La fin de la croisière.
Publié le 19 Décembre 2023
Cette nuit du dernier jour, Oolala voulut une ultime fois profiter de ce moment de demi-lune, pendant que dans le salon, les passagers se déhanchaient sur des airs de disco.
Chacun semblait avoir trouvé sa chacune pour profiter de cette dernière soirée mais Oolala, lui, avait rapidement quitté la piste. Il aurait préféré danser comme en Papouasie, entre hommes, les femmes n’étaient pas conviées, elles devaient faire le lit en attendant le retour des pachas.
Il était allongé sur un transat quand il aperçut Jean Vague tourner au coin du pont. Il s’avançait vers lui d’un pas désabusé, lui aussi peu intéressé par cette dernière et équivoque soirée. Oolala lui proposa de rester en sa compagnie.
Notre ami n’avait jamais eu de discussion avec Jean. Rapidement il comprit qu’il avait du mal à parler, qu’il bégayait. Tard dans la nuit, il lui raconta toute la difficulté qu’il avait de vivre en toute quiétude dans ce monde où pour réussir, on doit être bien propre sur soi, sans une seule tâche qui persiste et signe, sans les lessives jusqu’à faire bouillir.
Notre gourou cherchait un aide de camp depuis longtemps. Il s’était inscrit dans cette croisière pour trouver un ou une partenaire et l’emmener en Papouasie. Là-bas il manquait de sorciers comme il manque de docteurs à Nice. Jean avait vite accepté. Il voulait changer de cap, voir ailleurs, loin très loin d’ici, une porte s’ouvrait, là où sa propre langue n’aurait plus d’importance, là où une autre la remplacerait. Et puis surtout, Oolala avait un sœur célibataire…

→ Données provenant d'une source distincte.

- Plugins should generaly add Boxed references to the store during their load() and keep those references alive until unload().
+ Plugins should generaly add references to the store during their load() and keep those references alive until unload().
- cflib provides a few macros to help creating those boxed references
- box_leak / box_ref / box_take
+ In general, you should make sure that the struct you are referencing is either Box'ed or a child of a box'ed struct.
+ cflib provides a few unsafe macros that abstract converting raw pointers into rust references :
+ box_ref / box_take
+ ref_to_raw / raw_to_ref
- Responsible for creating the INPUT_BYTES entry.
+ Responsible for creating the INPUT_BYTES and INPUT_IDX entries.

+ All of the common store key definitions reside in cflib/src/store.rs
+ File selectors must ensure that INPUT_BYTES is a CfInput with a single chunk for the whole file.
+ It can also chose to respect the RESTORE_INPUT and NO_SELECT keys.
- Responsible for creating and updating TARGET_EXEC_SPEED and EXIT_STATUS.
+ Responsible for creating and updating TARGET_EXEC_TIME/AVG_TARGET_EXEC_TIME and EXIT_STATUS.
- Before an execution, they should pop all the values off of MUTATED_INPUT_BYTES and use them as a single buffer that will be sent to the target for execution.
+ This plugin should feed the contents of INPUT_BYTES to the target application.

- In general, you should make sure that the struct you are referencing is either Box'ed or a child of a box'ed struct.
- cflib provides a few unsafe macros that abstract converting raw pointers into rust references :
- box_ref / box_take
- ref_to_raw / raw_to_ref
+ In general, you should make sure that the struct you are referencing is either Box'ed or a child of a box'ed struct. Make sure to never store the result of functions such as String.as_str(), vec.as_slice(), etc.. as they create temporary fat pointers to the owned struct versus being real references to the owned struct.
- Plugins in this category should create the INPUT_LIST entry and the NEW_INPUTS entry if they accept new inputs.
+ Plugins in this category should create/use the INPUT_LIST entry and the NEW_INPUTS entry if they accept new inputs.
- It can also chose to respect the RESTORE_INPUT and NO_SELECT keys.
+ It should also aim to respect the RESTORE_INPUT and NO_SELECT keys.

Tard ou tôt, et tôt ou tard, des rires et bruits de talons envahirent l’espace tranquille et coupèrent court à la discussion. C’était Valentine avec Gino, bras dessus bras dessous tandis que Julie et Alistair se mélangeaient les caresses du bout des doigts. Sophie arriva à son tour, une potiche bedonnante dans les bras en guise d’un doux matou, tellement hésitante sur ses charmes, plus du tout certaine du croquant de son profil, ni du gonflé de ses lèvres, le sex-appeal complètement en berne, quoi.
Elle fit le tour du pont en virevoltant entre les transats sur un air de tango qui persistait au loin. Dans un hic du bateau et l’alcool aidant, elle perdit l’équilibre et se trouva nez-à-nez avec Jean et Oolala. Ils mâchouillaient un boulette de CBD. En restait une, d’un achat précipité de Jean à sa dernière escale qu’il offrit à cette pauvre Sophie.
Le jour se levait déjà. Chacun regagna sa cabine pour boucler les valises. Oolala finissait de fermer sa mallette à goupillons et de mettre sa chouette en cage quand il entendit frapper à sa porte. Julie et Jean, quelle surprise. Ils avaient fini la nuit à échanger et pris une grande décision. Jean avait convaincu Julie de partir avec lui, avec eux.
C’est alors qu’Oolala ne put que se plier à une nouvelle transe, une énorme crise de sentiments, la deuxième de la croisière.
Une confiance électrique, alliée à une profonde amitié, ruisselait sur le torse tatoué de notre sorcier. Des sillons de bienveillance creusaient son havre de complicité où petit-à-petit s’engouffra le feu de l’envie. Dans une nuée de frivolités et de transparence, les vêtements virevoltèrent. Des décolletés volcaniques s’emmêlèrent sur fond de caleçon pur coton.
Ils se donnaient le cœur sur la main, des émoustillés plein les sentiments. Les états d’âme se mélangèrent aux chaudes ondes, à corps perdu. Ils finirent par décrocher la timbale.
Epilogue :
Très amoureuse de son sorcier, Julie s’installa définitivement auprès d’Oolala. Pendant que notre ami continuait ses cours de médecine par visio, Sophie acheta une cahutte pour se mettre à son compte et ouvrir un atelier de tatouage tandis que Jean, qui maintenant parlait couramment le tok pisin, parcourait la savane avec les goupillons, maintenant tous wifi, en compagnie de sa femme Huu, pour sauver le monde.